CUANTIFICACIÓN DE LA CARGA DE ENTRENAMIENTO Y COMPETICIÓN EN DEPORTES DE RESISTENCIA: MÉTODOS Y APLICACIONES

La importancia de cuantificar la carga de entrenamiento es indudable cuando queremos mejorar el rendimiento. Además, como ya publicamos en un blog anterior, debemos de ser capaces en el día a día de contar con recursos para adaptar la carga y gestionar la fatiga. Íñigo Mújika, entrenador e investigador referente en el deporte de resistencia, ha presentado una reciente publicación en la que analiza los métodos y aplicaciones para cuantificar la carga de entrenamiento en deportes de resistencia.

La cuantificación de la carga de entrenamiento es necesaria para determinar el estrés que causamos en el deportista y la relación con la recuperación y el propio rendimiento. Si no cuantificamos, no podemos establecer dichas relaciones. Es por ello que debemos prestar atención a la carga externa pero también a la interna, puesto que la primera no mide directamente el estrés que finalmente causamos en el deportista. Hay que tener en cuenta que la carga externa es objetiva, pero puede causar un estrés diferente en deportistas de un mismo nivel, edad, etc. ya sea por diferencias genéticas, del estado de forma o de la propia experiencia deportiva. Dicha carga externa viene dada en digamos en tres escalones: 1) la planificación de la temporada; 2) en la prescripción diaria; y 3) en la que finalmente se lleva a cabo (que es lo que verdaderamente hay que cuantificar).

Hay varios métodos de cuantificación, todos ellos con sus limitaciones por el propio método en sí o bien por su dificultad de llevar a cabo. Por ello, debemos gestionar la fatiga para disminuir el riesgo de lesión y encontrar en buen equilibrio entre estrés y recuperación. Así, podemos cuantificar la carga externa y la carga interna, y ello lo podemos hacer a través de diarios de entrenamiento, la propia observación directa, sensaciones y cuestionarios retrospectivos o a partir de la monitorización fisiológica como la frecuencia cardíaca, el oxígeno y el lactato, así como también con la velocidad y potencia.
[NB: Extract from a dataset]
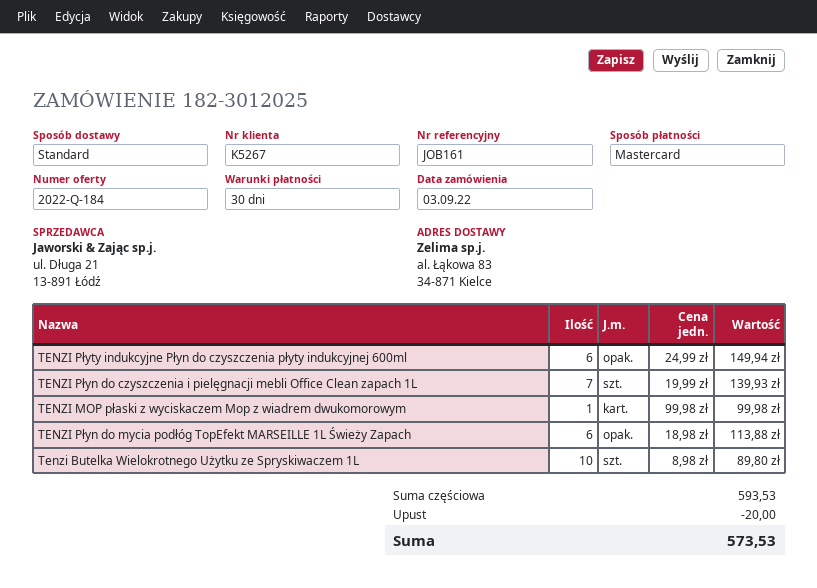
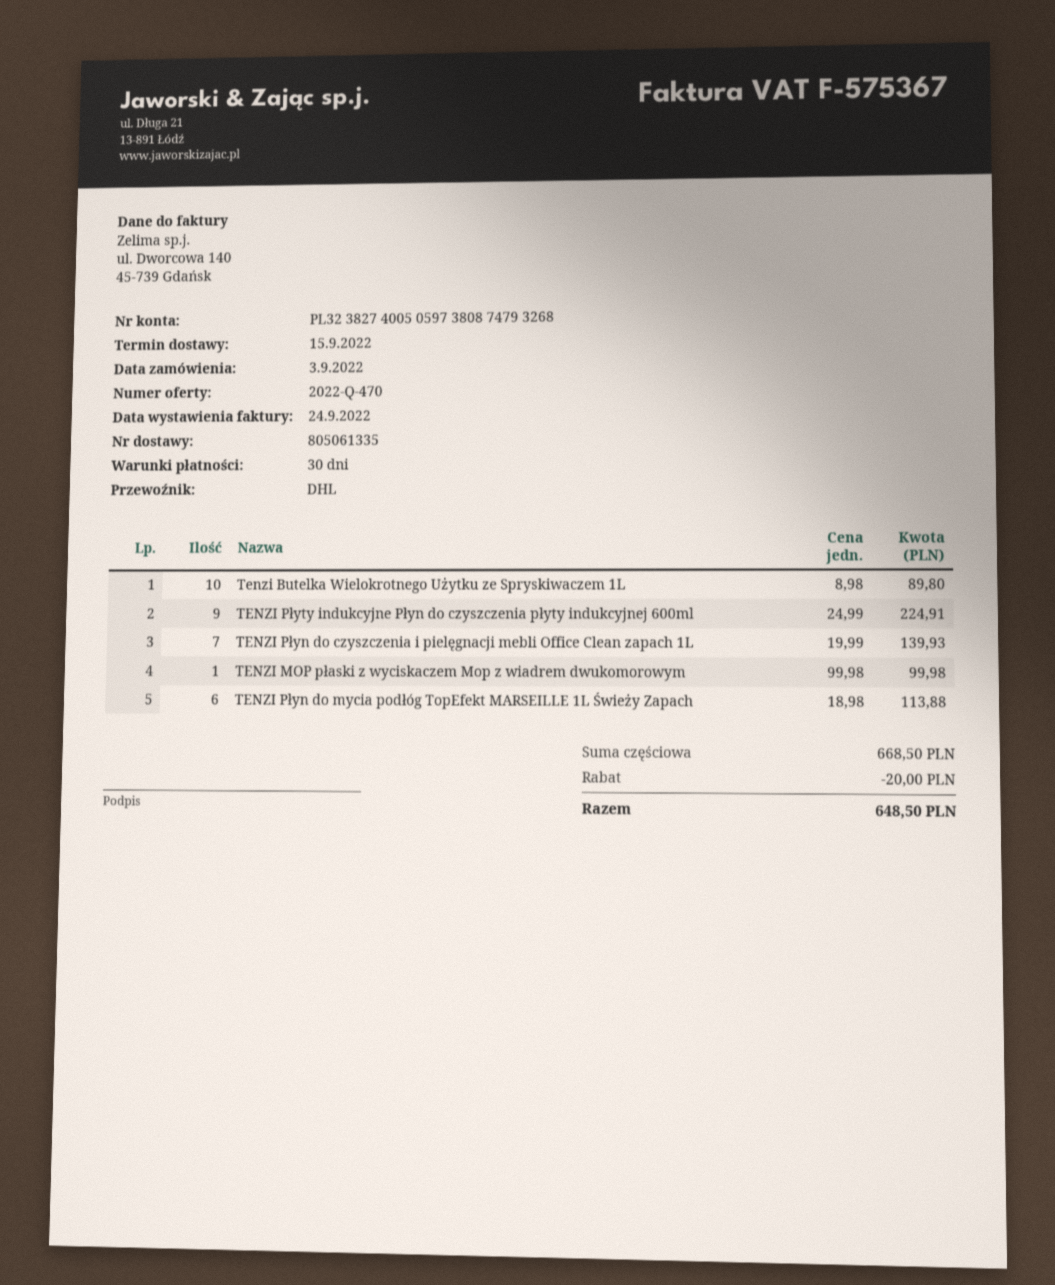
quote number: 2022-Q-184 -> 2022-Q-470
shipping method: standard -> DHL
TENZI Płyty indukcyjne Płyn do czyszczenia płyty indukcyjnej 600ml: 6 x 24.99 = 149.94 -> 9 x 24.99 = 224.91
subtotal: 593.53 -> 668.50
total: 573.53 -> 648.50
Para comprender el efecto de la carga externa en el deportista, destacamos parámetros como la potencia y la velocidad; el análisis del movimiento o técnica específica; medir las funciones neuromusculares con CMJ, squat jump o sprints; RPE utilizada para establecer la fatiga o la dureza de la sesión; ratios de FC con RPE y relación con marcadores externos; TRIMP; ratios de RPE con lactato; recuperación de la FC; variabilidad de la FC; FC a un ritmo dado; evaluaciones hormonales y sanguíneas; y calidad y cantidad de sueño. Destacamos, a nivel subjetivo, la RPE de cada sesión y cómo recupera después el atleta, además de indicar el estado de ánimo, humor, dolor muscular, etc., acompañándolo de la monitorización fisiológica (porque puede no ir siempre de la mano e indicar estados de recuperación distintos).

Resumiendo en dos puntos clave:

1. Tanto la carga externa como interna contribuyen a la cuantificación de la carga de entrenamiento, y la combinación de ambas será la clave para una correcta monitorización, así que será transcendental encontrar el equilibrio entre carga y recuperación de manera individualizada y establecer relaciones entre la dosis óptima y el rendimiento en competición. Será importante de la implicación del atleta en la recogida de datos.

2. Debemos tener claro, por otro lado, que todos los modelos de cuantificación de entrenamiento tienen limitaciones. Por ello debemos dedicar esfuerzo a monitorizar las adaptaciones y el efecto de la carga en el deportista, teniendo en cuenta que que esta monitorización debe ser práctica y que podemos adoptar decisiones en el momento y dar feedback al deportista.

 

Referencia bibliográficas

Mujika I., 2016. Quantification of Training and Competition Loads in Endurance Sports: Methods and Applications. International Journal of Sports Physiology and Performance.